Pleitgen weiß davon, dass die Moderatorin der ukraine-feindlichen Sendung (die er von einer Geburtstagsparty kennt) selbst nicht an sowas wie Entnazifizierung glaube. Einer habe gesagt, dass er sich wundere, „dass jedes Mal die Leute ihm sagen, er muss immer über die Ukraine reden, die ganzen letzten Jahre“, das heißt auch, „die Ukraine entmenschlichen, sagen, dass Selenskij und seine Regierung alle auf Drogen sind, sagen, dass dort überall Nazis sind“. Und das schließt ein, dass es eigentlich „russisches Territorium ist, dass es eigentlich alles nur Geschenke sind, die Lenin [!] und andere der Ukraine gemacht haben“ und so sei in der Bevölkerung auch der Rückhalt für diese Offensive wie sie sei. Und von seinen Chefs wurde immer wiederholt: „Ihr müsst immer weiter Ukraine [d.h. Hetze] machen. Und das sei auch das, was die höchste Quote mache.
Maischberger richtet eine Nachfrage an Frau Major, was 1., 2. und 3. WK angeht: Wie hoch ist denn tatsächlich die Gefahr..., dass sie dann auch strategisch-taktisch die Atomwaffe einsetzen, um... weiterzukommen? – Major antwortet damit, dass alle Drohungen darauf abzielten, „den Amerikanern, westlichen Staaten zu sagen, mischt euch nicht ein!“ Für Russland gelte als Ziel, „Unruhen in den Öffentlichkeiten zu schüren und Angst zu verbreiten...“ – „Das wirkliche Risiko für den Einsatz von Atomwaffen halte ich für gering...“ Solche Drohungen stellten sich als rhetorisch schwankend dar, Putin sende wohl sehr klare aus, dann aber geschehe es häufig, dass der Außenminister das wieder zurücknehme, der wolle natürlich auch keinen Atomkrieg und den könne man nicht gewinnen. Und dann käme noch der Kremlsprecher und drehe es nochmal zurück.
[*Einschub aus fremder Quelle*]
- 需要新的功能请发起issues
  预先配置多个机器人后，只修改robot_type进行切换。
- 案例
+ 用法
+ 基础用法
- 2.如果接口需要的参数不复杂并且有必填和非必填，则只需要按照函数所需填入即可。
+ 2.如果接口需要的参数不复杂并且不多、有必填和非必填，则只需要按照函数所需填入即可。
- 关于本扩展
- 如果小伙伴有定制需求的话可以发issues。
Es handele sich um rhetorische Drohungen, die nicht militärisch unterlegt werden, es gebe keine Verlegung beispielsweise von Sprengköpfen zu Waffen. „Wir haben keine zusätzlichen Scharfstellungen oder ähnliches, „d.h. es ist lange rhetorisch, militärisch...nicht hinterlegt“. Welchen Gewinn sollte Russland dadurch auch haben? Viel diskutiert worden sei die Frage einer taktischen Atombombe, also einer, die man im Gefecht einsetzen könnte. Oder gar ein Demonstrationsschlag über der Ostsee, der sage: bis hierhin und nicht weiter. - Aber hierzu müsse man sagen, „das wäre ein Bruch des nuklearen Tabus, was das erste seit dem Zweiten Weltkrieg wäre. Die Kosten wären enorm hoch. Auch die anderen Staaten, wie beispielsweise China, „könnten einen Bruch des nuklearen Tabus nicht hinnehmen, d.h. die Kosten für Russland wären enorm hoch“.
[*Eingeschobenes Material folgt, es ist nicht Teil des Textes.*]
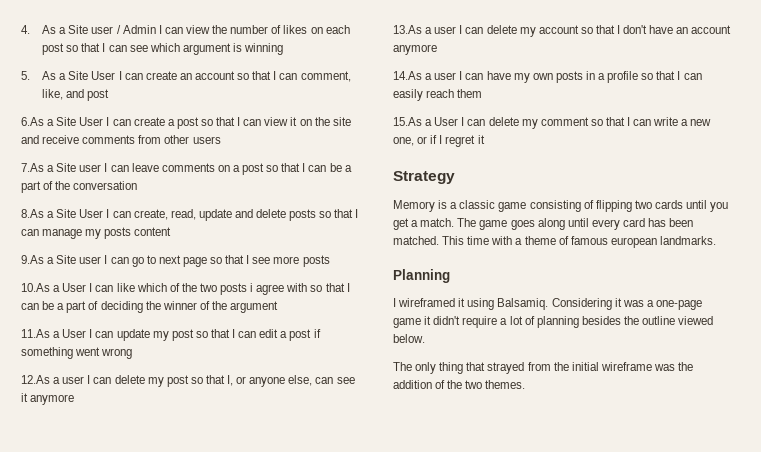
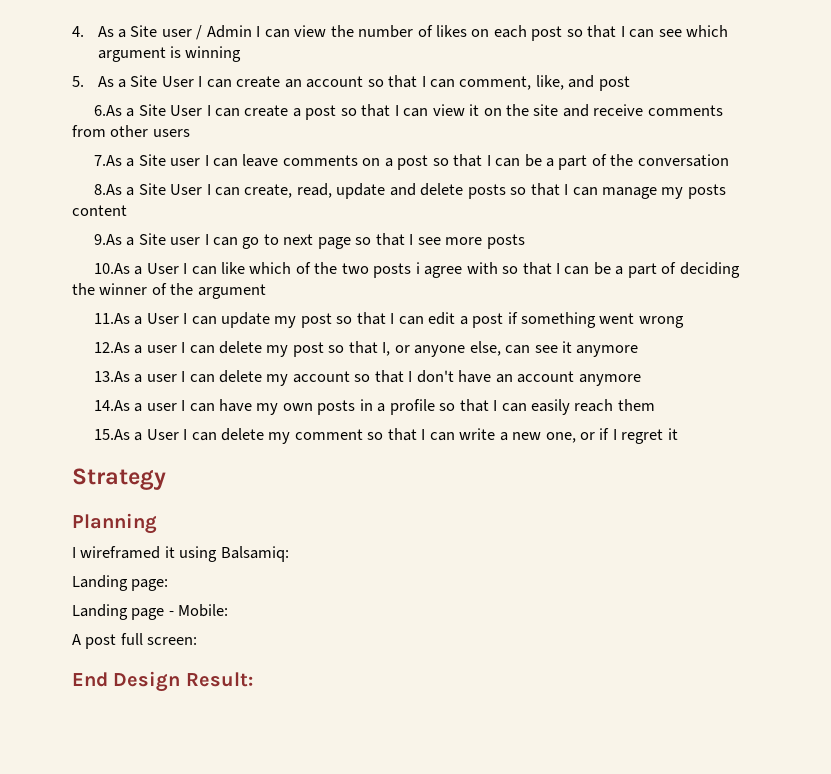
- Memory is a classic game consisting of flipping two cards until you get a match. The game goes along until every card has been matched. This time with a theme of famous european landmarks.
- I wireframed it using Balsamiq. Considering it was a one-page game it didn't require a lot of planning besides the outline viewed below.
- The only thing that strayed from the initial wireframe was the addition of the two themes.
+ I wireframed it using Balsamiq:
+ Landing page:
+ Landing page - Mobile:
+ A post full screen:
+ End Design Result:

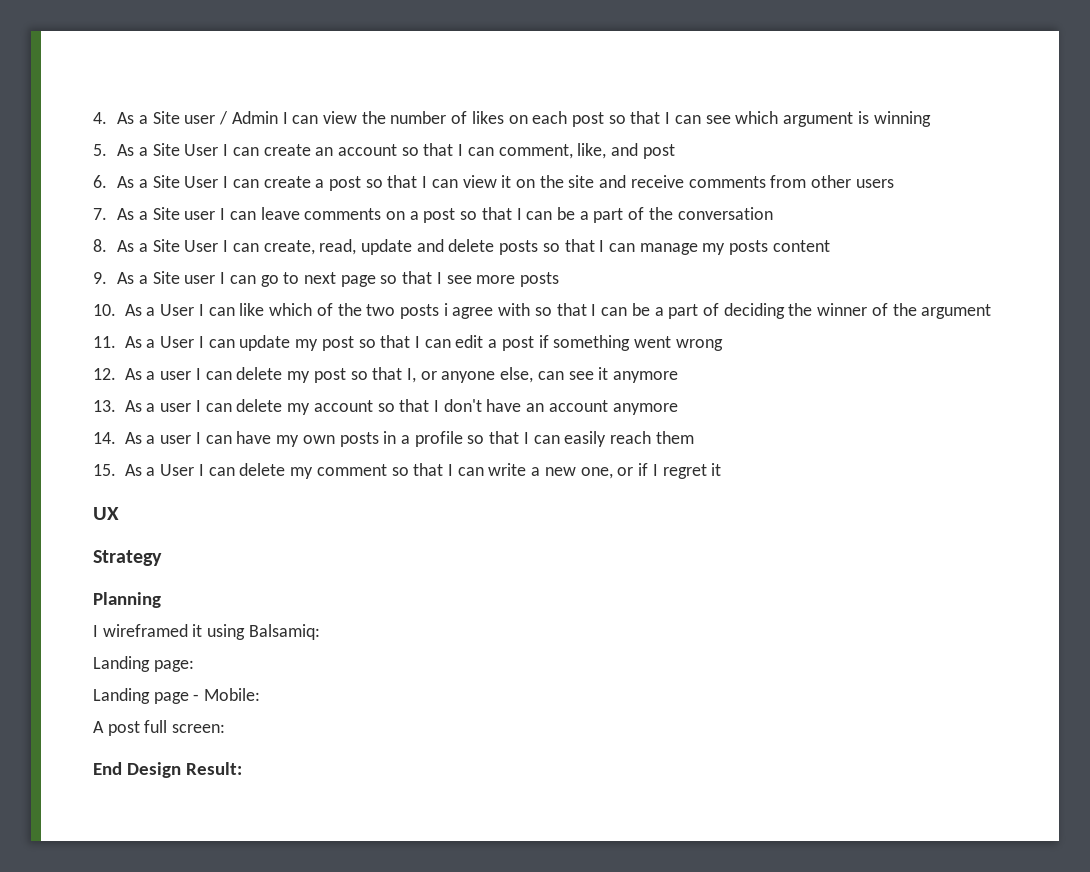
- 6.As a Site User I can create a post so that I can view it on the site and receive comments from other users
+ 6. As a Site User I can create a post so that I can view it on the site and receive comments from other users
- 7.As a Site user I can leave comments on a post so that I can be a part of the conversation
+ 7. As a Site user I can leave comments on a post so that I can be a part of the conversation
- 8.As a Site User I can create, read, update and delete posts so that I can manage my posts content
+ 8. As a Site User I can create, read, update and delete posts so that I can manage my posts content
- 9.As a Site user I can go to next page so that I see more posts
+ 9. As a Site user I can go to next page so that I see more posts
- 10.As a User I can like which of the two posts i agree with so that I can be a part of deciding the winner of the argument
+ 10. As a User I can like which of the two posts i agree with so that I can be a part of deciding the winner of the argument
- 11.As a User I can update my post so that I can edit a post if something went wrong
+ 11. As a User I can update my post so that I can edit a post if something went wrong
- 12.As a user I can delete my post so that I, or anyone else, can see it anymore
+ 12. As a user I can delete my post so that I, or anyone else, can see it anymore
- 13.As a user I can delete my account so that I don't have an account anymore
+ 13. As a user I can delete my account so that I don't have an account anymore
- 14.As a user I can have my own posts in a profile so that I can easily reach them
+ 14. As a user I can have my own posts in a profile so that I can easily reach them
- 15.As a User I can delete my comment so that I can write a new one, or if I regret it
+ 15. As a User I can delete my comment so that I can write a new one, or if I regret it
+ UX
Was mit der Ukraine passiert gehört zu den Nachwehen des totalitären Zeitalters, das von Patriarchalisch-Autoritären in der Welt gerne wieder neu aufgebracht wird. Weil sie keine tragfähigen Konzepte und Entwürfe haben, gehen sie auf Kriegstour oder verbreiten Fake-News. Hierin gleicht sich übrigens auch extrem Links und Rechts auf seltsame Art. Das hat mit dem Mangel des Respekts vor der eigenen Art zu tun. Gerade die Pandemie und das Impfen war für die Rechte ein gefundenes Fressen. Die Linke ist in ihren Statements zur Ukraine zu keinerlei Zeichen der Solidarität und des Mitgefühls im Hinblick auf die Betroffenen fähig.